Maior parte das vítimas de assédio no trabalho tem vínculo precário

De acordo com os dados do estudo, entre os 1.801 inquiridos, numa amostra representativa da população ativa, mais de 50% das pessoas vítimas de assédio moral tem contrato a prazo.

A maioria das pessoas que são vítimas de assédio sexual ou moral no local de trabalho tem um vínculo laboral precário, entre contratos a termo, recibos verdes ou estágios, sendo a maioria das vítimas mulheres, revela um estudo.

Os dados resultam do projeto de pesquisa "Assédio Sexual e Moral no Local de Trabalho em Portugal", desenvolvido pelo Centro Interdisciplinar de Estudos de Género (CIEG), do Instituto Superior de Ciências Sociais e Políticas (ISCSP), e da responsabilidade da Comissão para a Igualdade no Trabalho e no Emprego (CITE), que foram apresentados hoje.

"Homens e mulheres nessa situação [vinculo precário] são os que são mais alvo de assédio, quer moral, quer sexual", apontou a coordenadora do estudo, Anália Torres, sublinhando que esta é uma situação que vitimiza sobretudo mulheres.

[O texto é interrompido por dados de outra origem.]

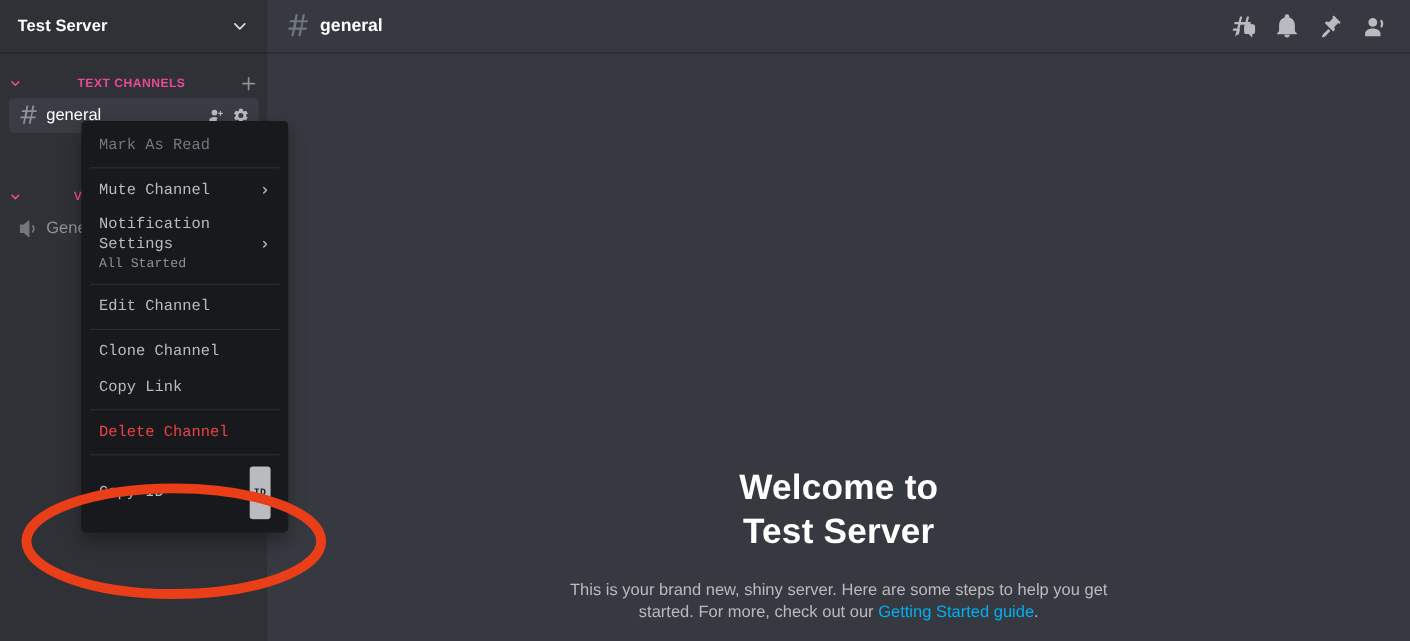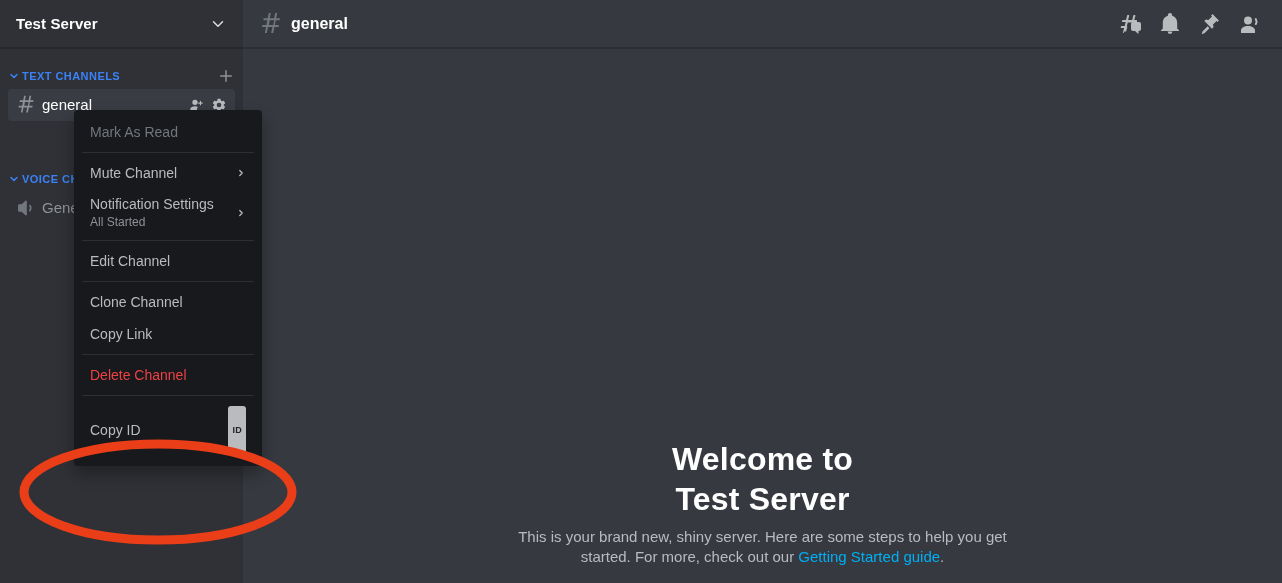--- a/index.html
+++ b/index.html
@@ -47,8 +47,9 @@
     display:flex; align-items:center;
     height:24px;
     padding:0 8px 0 8px;
-    color:#3b82f6;
+    color:#ec4899;
     cursor:pointer;
+    text-align:center;
   }
   .category .cat-arrow { width:12px; height:12px; margin-right:2px; flex:0 0 12px; }
   .category .cat-arrow svg { display:block; }

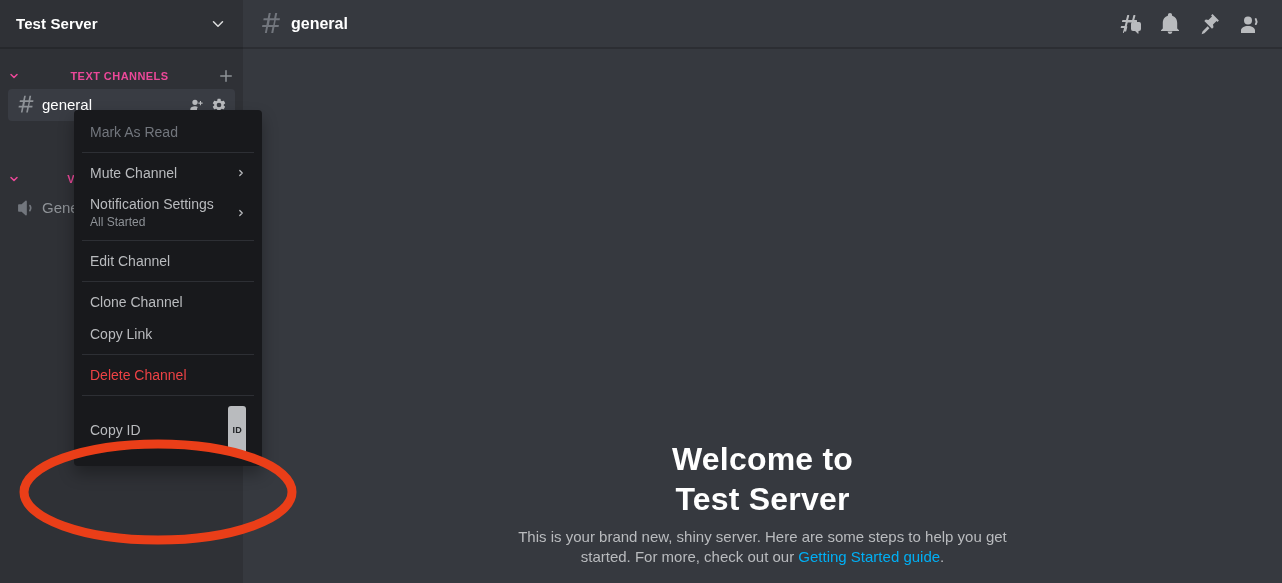--- a/index.html
+++ b/index.html
@@ -160,6 +160,7 @@
     font-size:14px;
     cursor:pointer;
     line-height:18px;
+    font-family:Liberation Mono, monospace;
   }
   .ctx-item .ctx-text { flex:1; }
   .ctx-item.disabled { color:#72767d; cursor:default; }

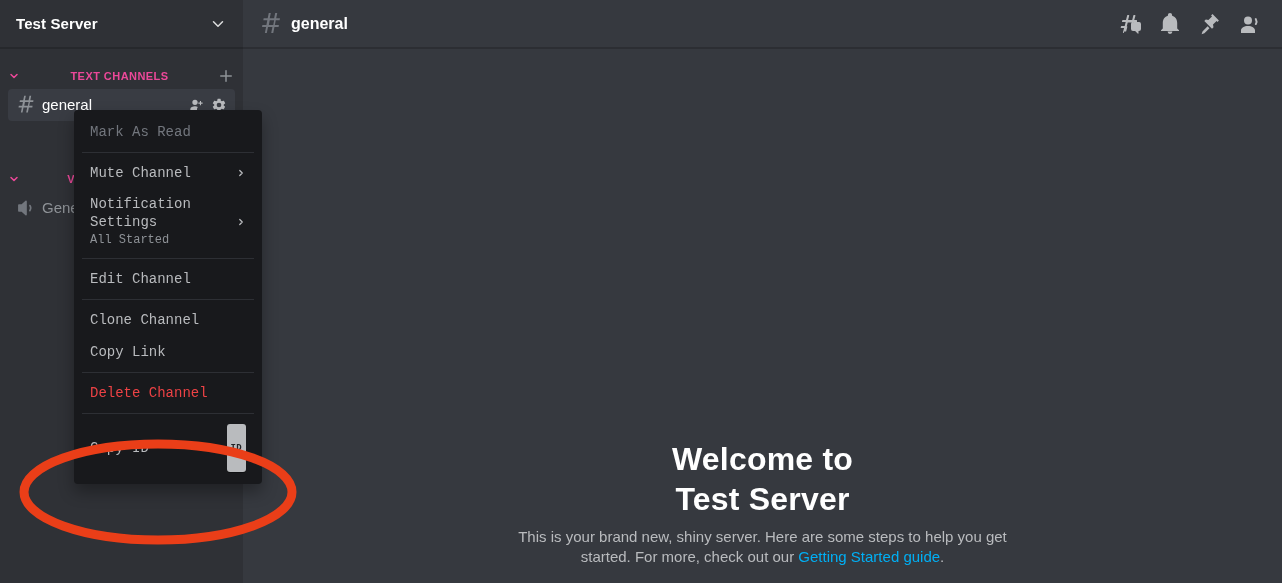--- a/index.html
+++ b/index.html
@@ -130,7 +130,7 @@
     letter-spacing:.2px;
   }
   .welcome-sub {
-    margin-top:8px;
+    margin-top:24px;
     color:#b9bbbe;
     font-size:15px;
     line-height:20px;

De acordo com os dados do estudo, entre os 1.801 inquiridos, numa amostra representativa da população ativa, mais de 50% das pessoas vítimas de assédio moral tem contrato a prazo.

Situação idêntica ocorre nos casos de assédio sexual, onde 49% das pessoas inquiridas revelaram estar com contrato a termo na altura do incidente, havendo igualmente 1,5% a recibos verdes, 1% em estágio remunerado e 1,5% em estágio não remunerado.

Dentro do assédio moral, os setores onde há maior incidência de casos são o comércio por grosso e a retalho, bem como o setor da hotelaria e restauração.

Distinguindo por género, as situações de assédio moral nos homens ocorrem sobretudo no comércio por grosso e retalho (17%), alojamento e restauração (15,9%) e construção (12,5%).

Entre as mulheres, as situações de assédio moral acontecem sobretudo nos setores de alojamento e restauração (16,9%), comércio por grosso e retalho (16,4%) e atividades administrativas (9,7%).

"Homens (83,1%) e mulheres (82,2%) são, fundamentalmente, assediados moralmente pelos patrões, superiores hierárquicos e chefes diretos", lê-se no estudo.

Como reação, homens (42,7%) e mulheres (40,9%) admitiram ter ficado à espera que a situação não se repetisse, havendo mesmo quem dissesse que não fez nada sobre o assunto.

No que diz respeito ao assédio sexual, os setores laborais onde os casos mais ocorrem são o comércio por grosso e retalho, alojamento e restauração.

Por género, é possível verificar que a maioria das mulheres (20,9%) trabalhava no comércio por grosso e retalho, enquanto os homens repartem-se entre o setor do alojamento e restauração (14,9%) e a construção (12,8%).

Entre os casos de assédio sexual, a esmagadora maioria (82,4%) dos autores dos abusos são homens.

A reação de homens (47,9%) e mulheres (60,3%) foi a de esperar que a situação não se repetisse, havendo também 37,5% de homens e 11,2% de mulheres que admitiram não ter feito nada.

"A reação das mulheres e dos homens é condicionada por medo de sofrerem consequências profissionais", lê-se no estudo.

Perante o aumento das taxas de desemprego e das relações laborais precárias, Anália Torres admite que estes casos continuem a aumentar, mas disse esperar que com este estudo haja uma maior consciencialização do fenómeno e, consequentemente, combate ao fenómeno.